It’s 2024! A new slate. A fresh start…many of you will be thinking: New year, new me!
Good.
But I’m sorry, it’s not for me. Unless somebody wants to give me a three book deal, a few thousand and a trip to one of those colonic shite farms in Thailand, I can’t see The New Me happening anytime soon. But that’s not what we mean is it? What we really mean is that we are to list all our guilty pleasures and vow to stop them for the foreseeable. The pressure!
It’s not that I’m anti-change, it’s just I’m not all about making millions of promises to jump through hoops I don’t fit. In fact, I’m not really a hoop jumper; more of a hoop swirler, thrower and general circus freak.
It’s not like I haven’t made a list. I always do. I used to call them resolutions. The 2024 me calls them intentions. Nestled next to my monthly gratitude journal, they focus on all the things that make me feel better about myself. Positive paths I like to lead, rather than saying ‘I’m going to abstain from ANYTHING EVER AGAIN’ and that ‘I’m going to GIVE UP THE WHOLE LOT OF ANYTHING’
Not happening.
Life is too short not to have a glass of wine with dinner (it’s one glass). I enjoy exercising but I’m never going to say ‘I’m going to work out one hour every day seven days a week’ – I mean, let’s be realistic, I’m a busy woman. Instead, I promise myself to alter my routines for more variety. And as for making myself miserable by owning eating a restricted diet. Well, like I said: life is too short.
However, it’s difficult not to contemplate changing when we are currently surrounded by a media’s desire to feed us a stream of ways to refrain our thinking. Take ‘You Are What You Earn. The Twin Experiment’. Netflix’s latest ‘factual’ show which leads us through a thinly disguised narrative of why meat and dairy is evil and toxic, whereas, veganism is the epitome of guilt free healthy living. A show, which was both fascinating and horrifying in equal measures. Like a film from the Saw franchise, you felt yourself uncomfortable watching, yet compelled to watch the gruesome footage of animals living in their own shite and evidence of badly treated chickens.
It was awful. So awful I had to step away and think about the actual message they were trying to give: Go vegan, lose weight, live longer and save the world!
Fabulous. Only…
It’s never that simple is it? Try as we might, our social consciences lead us to eat better and to consider our carbon footprint. We think about prevention rather than cure and spend money and time trying to adopt a more holistic approach to living a better life. But life, is that, it is to be led. Sometimes, try as I might, I can’t live guilt free: a bit of chocolate because I need something sweet (it’s a square); a cheese sandwich because that’s all I have in (starve myself, you say?); an overflowing bin because what I’ve had to buy has ridiculous packaging (I’m thinking Christmas here!); a glass of wine on a weekend (and?); roast beef on a Sunday (organic and fresh from the farm); to name a few…

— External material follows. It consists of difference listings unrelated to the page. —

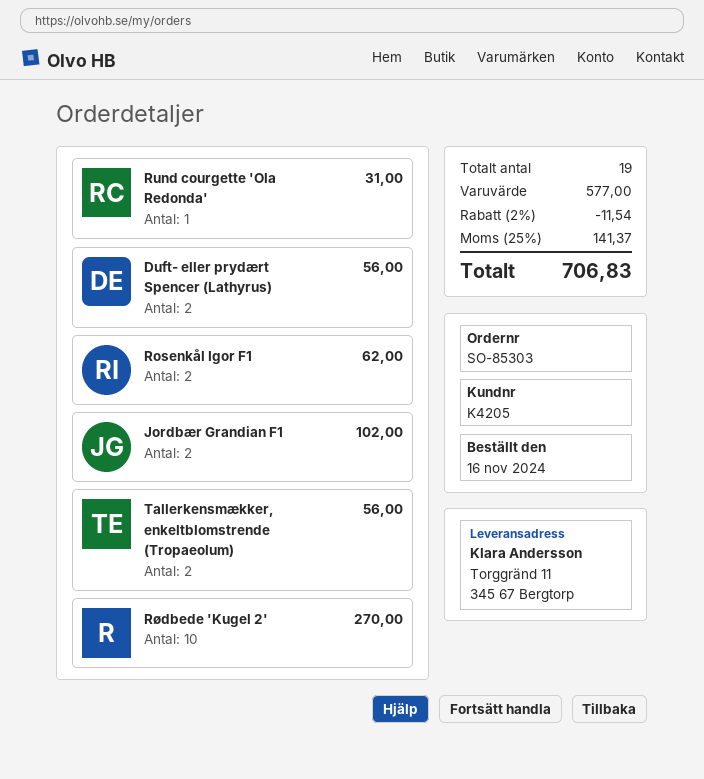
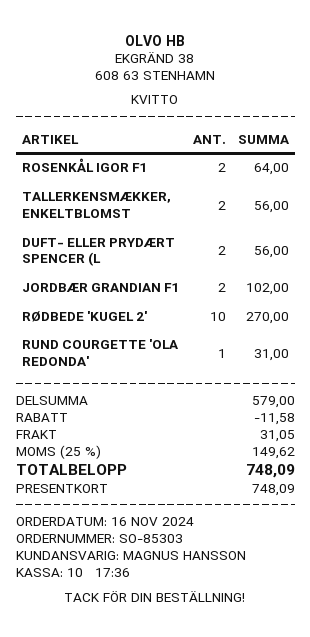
Rosenkål Igor F1: 2 for 62.00 -> 2 for 64.00
subtotal: 577.00 -> 579.00
discount: 11.54 -> 11.58
shipping: none -> 31.05
tax: 25% = 141.37 -> 25% = 149.62
total: 706.83 -> 748.09

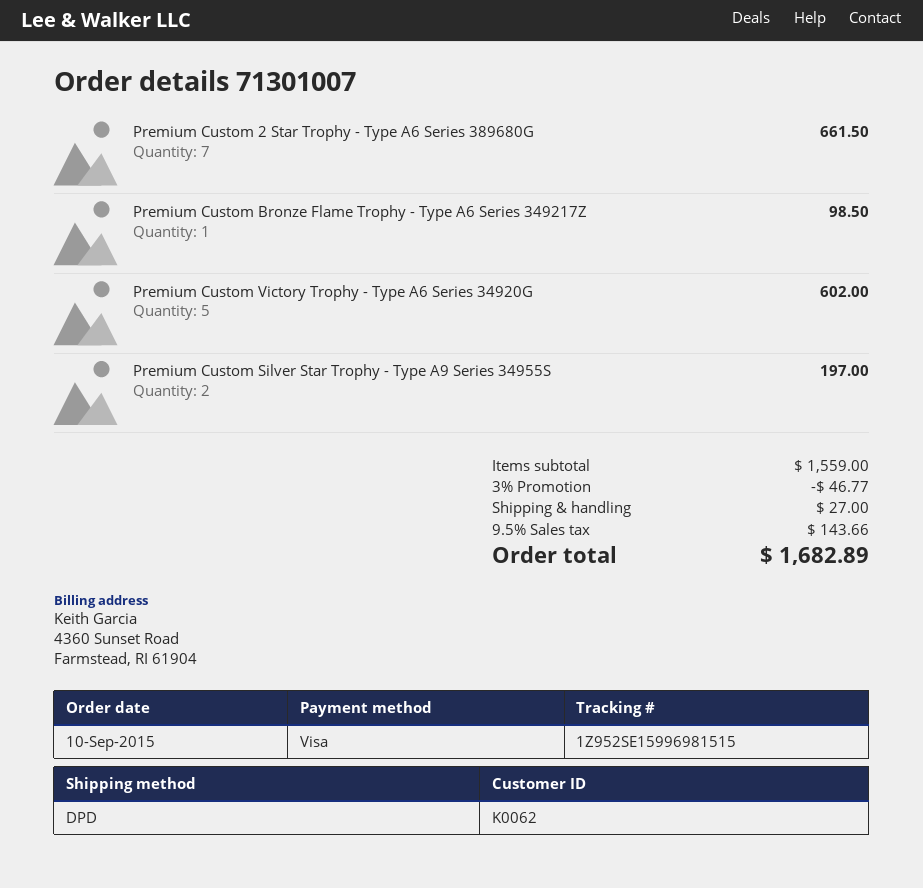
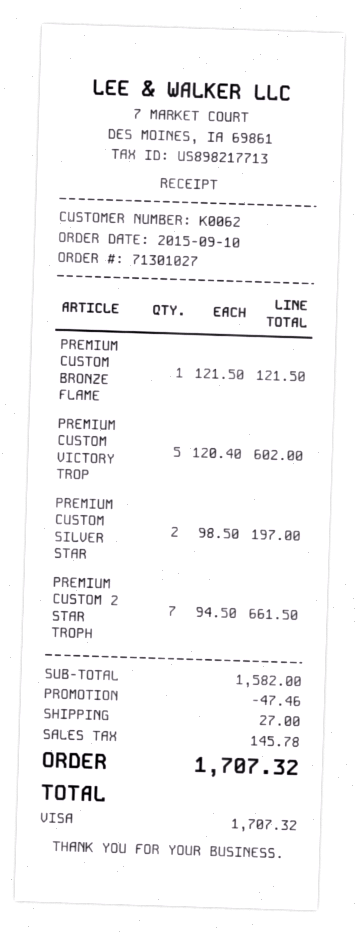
order number: 71301007 -> 71301027
Premium Custom Bronze Flame Trophy - Type A6 Series 349217Z: 1 for 98.50 -> 1 for 121.50
subtotal: 1559.00 -> 1582.00
discount: 46.77 -> 47.46
tax: 143.66 -> 145.78
total: 1682.89 -> 1707.32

It’s all about the guilt. It’s all why I sit here feeling terrible because I ate more cheese than was good for me yesterday and can physically feel my thighs stretching from its after effects.
But…eating cheese was not in my rider anyway.
My list of intentions? They were purposeful and positive. Aspirational, setting my Sankalpa for how I want to think and feel. Less of the loss of the guilty pleasures, the sackcloth and ashes routine, and more of the grounded me who takes pleasure from living a life that makes me feel happy and fulfilled (yes, I know I sound quite sickening anx Paltrow like). I want to enjoy my life. To wring the hell out of it: inhale every scent, see the wonderful, and absorb the beauty of what is around me. I am desperate to experience as much as Ii can, for as long as I can.
I didn’t always feel this way.
I’ve decided that as my vision gets smaller, my world is getting bigger. I spent too long feeling unworthy and sacrificial and I knew that needed to change. I realised that it’s all about the way I frame my thinking. I can’t change my sight-loss and I can’t change its repercussions, but I can decide how I face it.
It’s not about what we give up, it’s about how we think about it.
So, although I ate that cheese (my doctor will be cross), I’m not going to focus on that. Instead, I’m going to focus on the 15000 steps I walked yesterday; the healthy dinner I cooked; the time I enjoyed with the ones o love (RosieDog featured heavily here) and most of all I’m going to keep being grateful for tbd imperfect life I lead.

We are all perfectly imperfect. Let’s take the pressure off ourselves, maybe even give some self love and praise. Thanks for the reminder in this blog.